The word that Collin Sexton uses more than any other to describe the last few weeks is “frustrating.”

“Very frustrating, very, very frustrating,” Sexton said. “But I know I’m gonna be good.”

“You can’t just do the same thing over and over because your body gets to be kinda lazy or starts getting used to that. Sometimes you gotta go back to the drawing board and change the agenda.” — Jazz guard Collin Sexton

After dealing with a right hamstring strain earlier in the season that forced him to miss 12 games, Sexton has missed the last 13 games and counting because of a left hamstring strain.

Though there are only nine games remaining in the regular season, Sexton has no doubt that he’ll be back before the 2022-23 campaign is over.

“Absolutely,” he said Friday night when asked if he would play this season. “I feel good and I’m very, very excited with my progression and just really ready to get back out there and ready to play. So, I have to just continue to trust the trainers, continue to trust everyone on the staff and just continue to let them lead me.”

Sexton is in the final stages of his return-to-play program and has been trying to replicate game reps in practice settings in recent days.
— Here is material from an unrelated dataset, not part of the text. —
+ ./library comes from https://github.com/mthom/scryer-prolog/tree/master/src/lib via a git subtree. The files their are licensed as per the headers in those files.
But, since the Jazz haven’t had a ton of time to really play five-on-five at practice, it’s been a little difficult to simulate game action, so the coaching staff has had to improvise and get creative.

But Sexton’s absence from the court has not just been about getting him feeling like he can play again and recovering from a single hamstring strain.
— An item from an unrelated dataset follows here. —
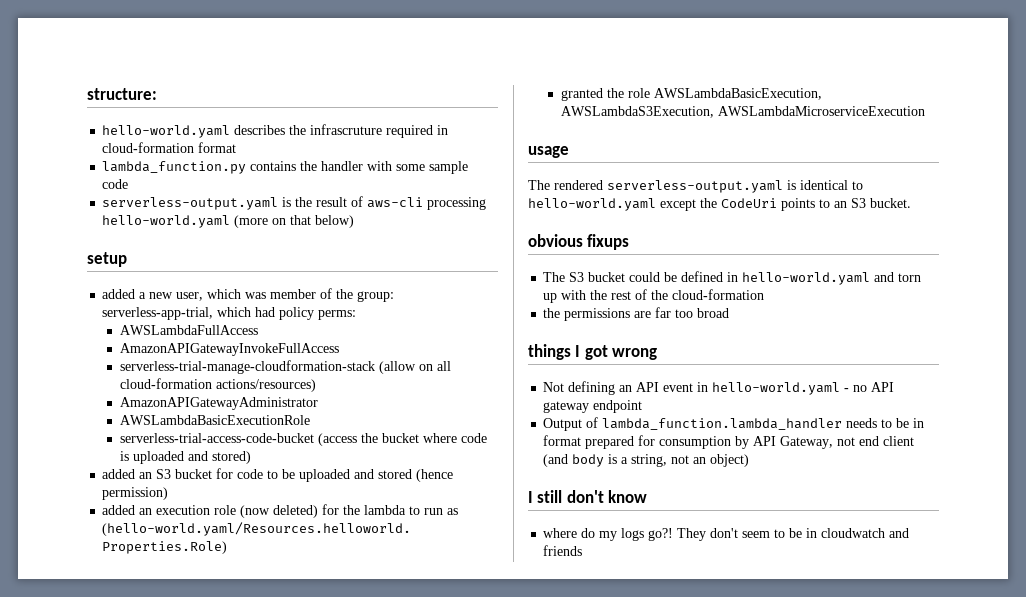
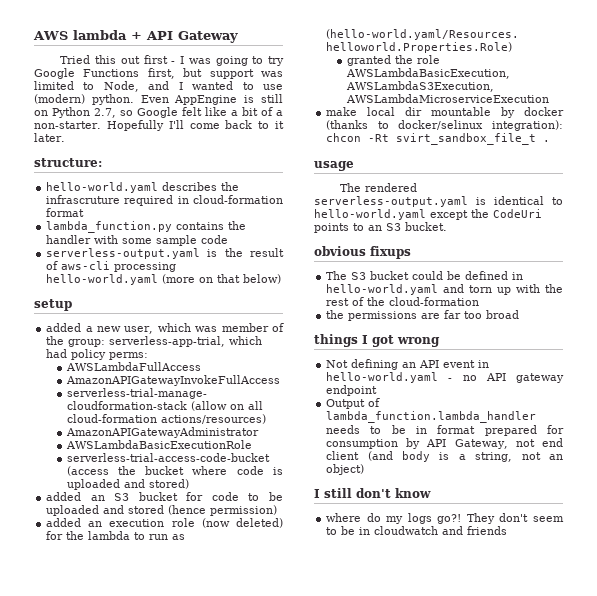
+ AWS lambda + API Gateway
+ Tried this out first - I was going to try Google Functions first, but support was limited to Node, and I wanted to use (modern) python. Even AppEngine is still on Python 2.7, so Google felt like a bit of a non-starter. Hopefully I'll come back to it later.
+ make local dir mountable by docker (thanks to docker/selinux integration): chcon -Rt svirt_sandbox_file_t .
Part of the reason the process has dragged on now for more than a month is because Sexton and the Jazz’s team of medical staff, trainers and coaches are trying to strengthen Sexton’s body in a way that prevents the same thing from happening again.

“I don’t want to ever have to revisit hamstring issues,” Sexton said. “Now we’re just trying to correct everything and get everything right so we know what works for me and works for my body so that we can make sure that I don’t have to miss games from now to moving forward.”

In order to do that, Sexton has been incorporating different types of exercises, stretching, treatment and strength conditioning into his routine with the ultimate goal of maintaining his explosiveness and athleticism by having a foundation that can handle it in a healthy way.

“You can’t just do the same thing over and over because your body gets to be kinda lazy or starts getting used to that,” Sexton said. “Sometimes you gotta go back to the drawing board and change the agenda.”

Of course, the whole process wouldn’t be on brand for Sexton if it wasn’t taken to another level. The ever-competitive guard has insisted not only on not falling behind during his absence, but he’s also insisted that he adds to his game and improves.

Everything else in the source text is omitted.